- _Front-end code edit data_
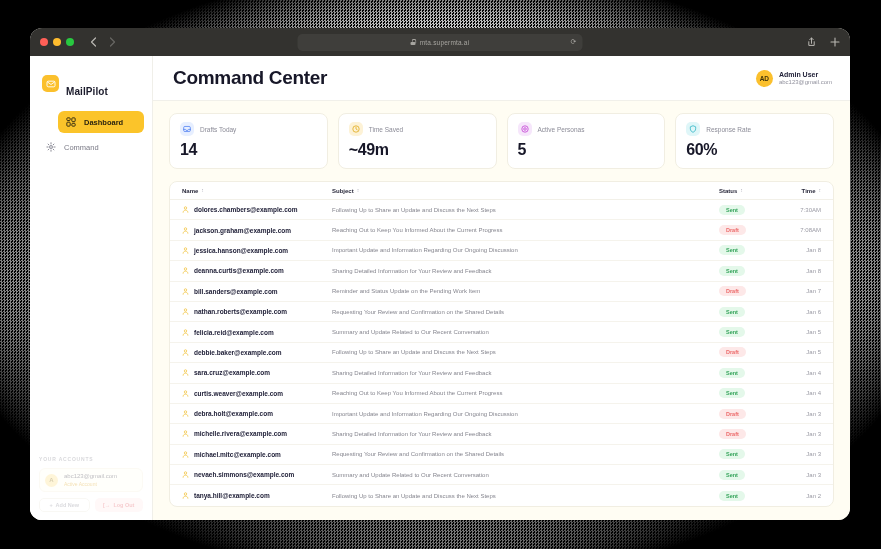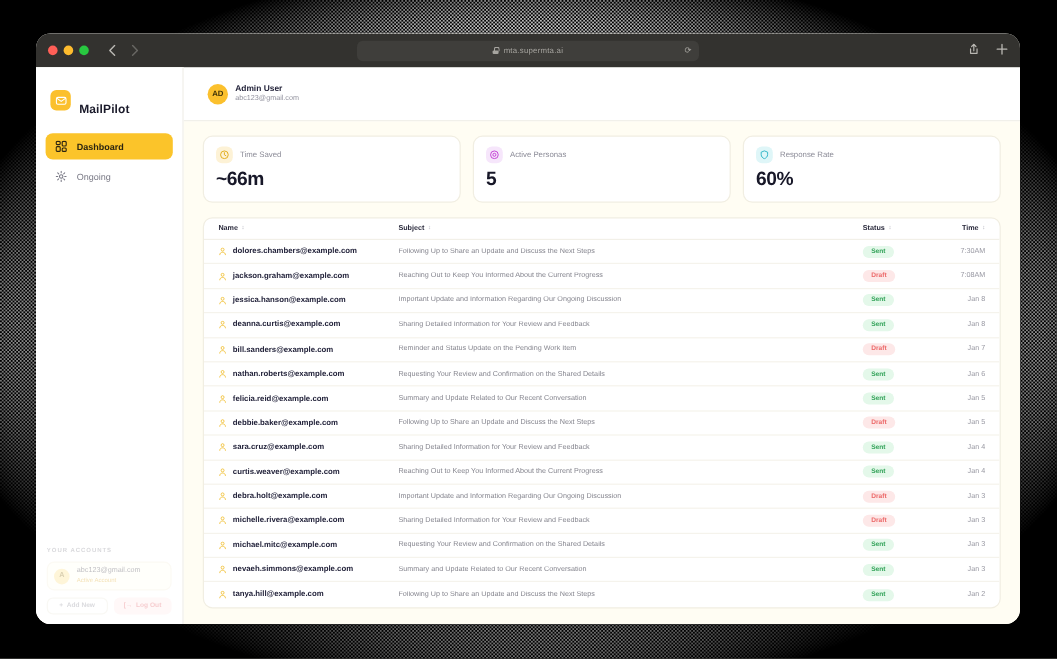"Command Center" h1 { html: none -> <h1>Command Center</h1> }
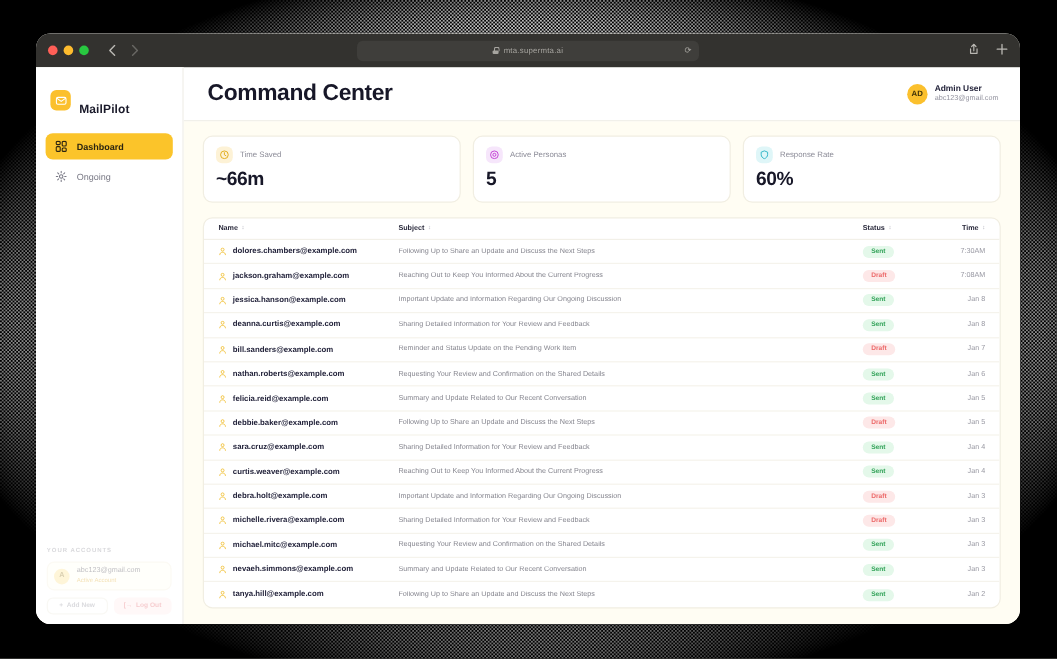"Dashboard" .nav-item.active { margin-left: none -> 20px }
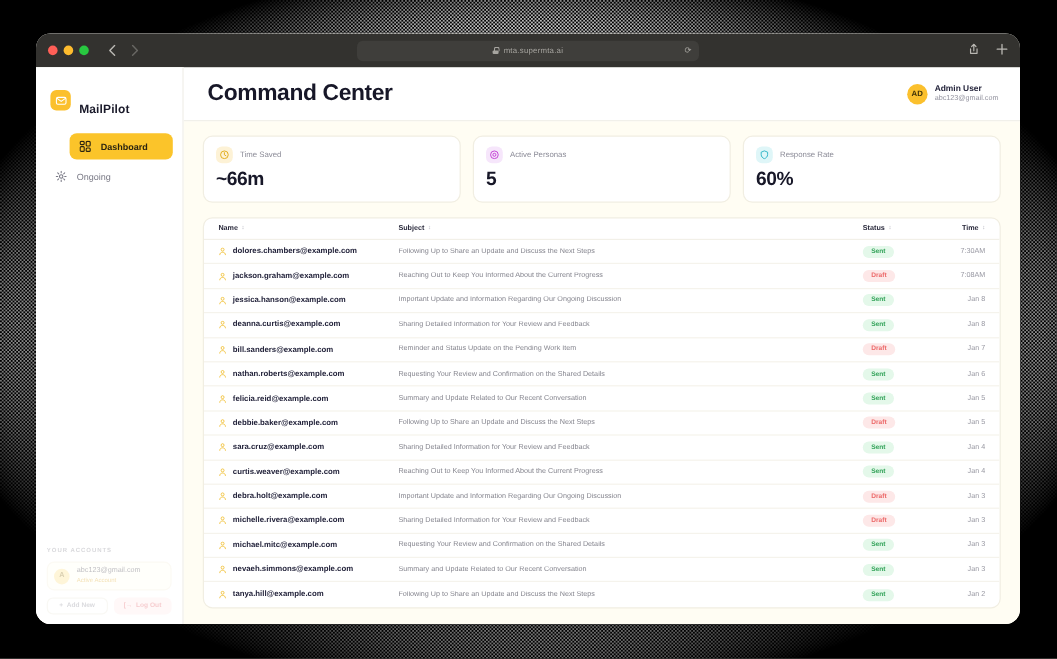"Ongoing" span { text: Ongoing -> Command }
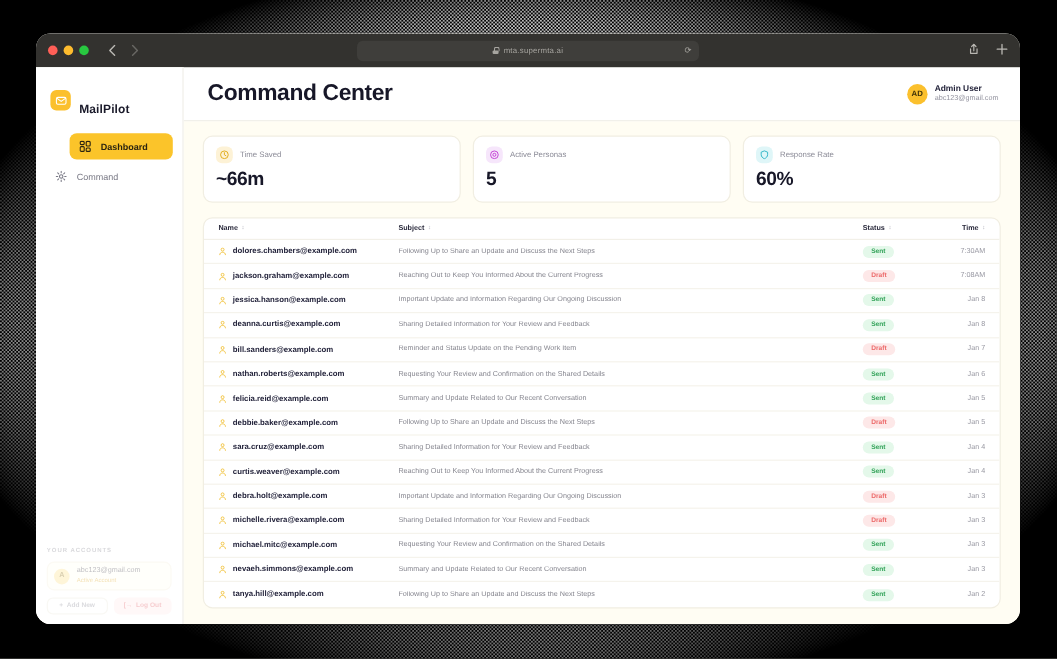"14" div.stat-card { html: none -> <div> <div> <span> <svg> <path></path> <rect></rect> </svg> </span> <span>Drafts Today</span> </div> <div>14</div> </div> }
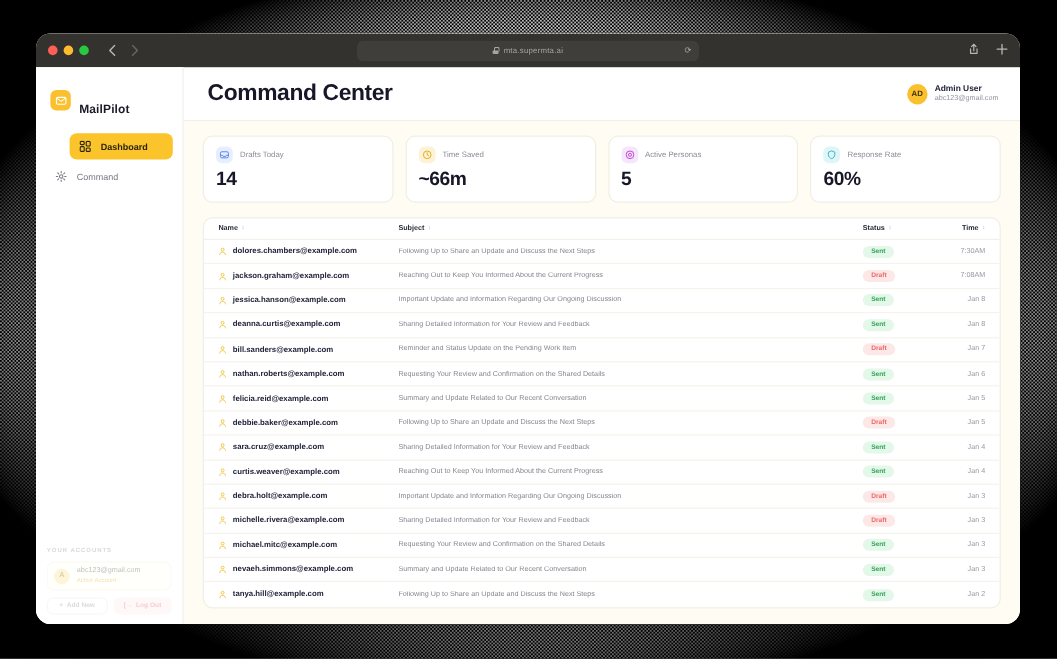"~66m" div.stat-value { text: 66m -> 49m }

- _Exercise instructions_
Produce the entries again, word for word, without any of their pictures.

- _Task answer_
"Command Center" h1 { html: none -> <h1>Command Center</h1> }
"Dashboard" .nav-item.active { margin-left: none -> 20px }
"Ongoing" span { text: Ongoing -> Command }
"14" div.stat-card { html: none -> <div> <div> <span> <svg> <path></path> <rect></rect> </svg> </span> <span>Drafts Today</span> </div> <div>14</div> </div> }
"~66m" div.stat-value { text: 66m -> 49m }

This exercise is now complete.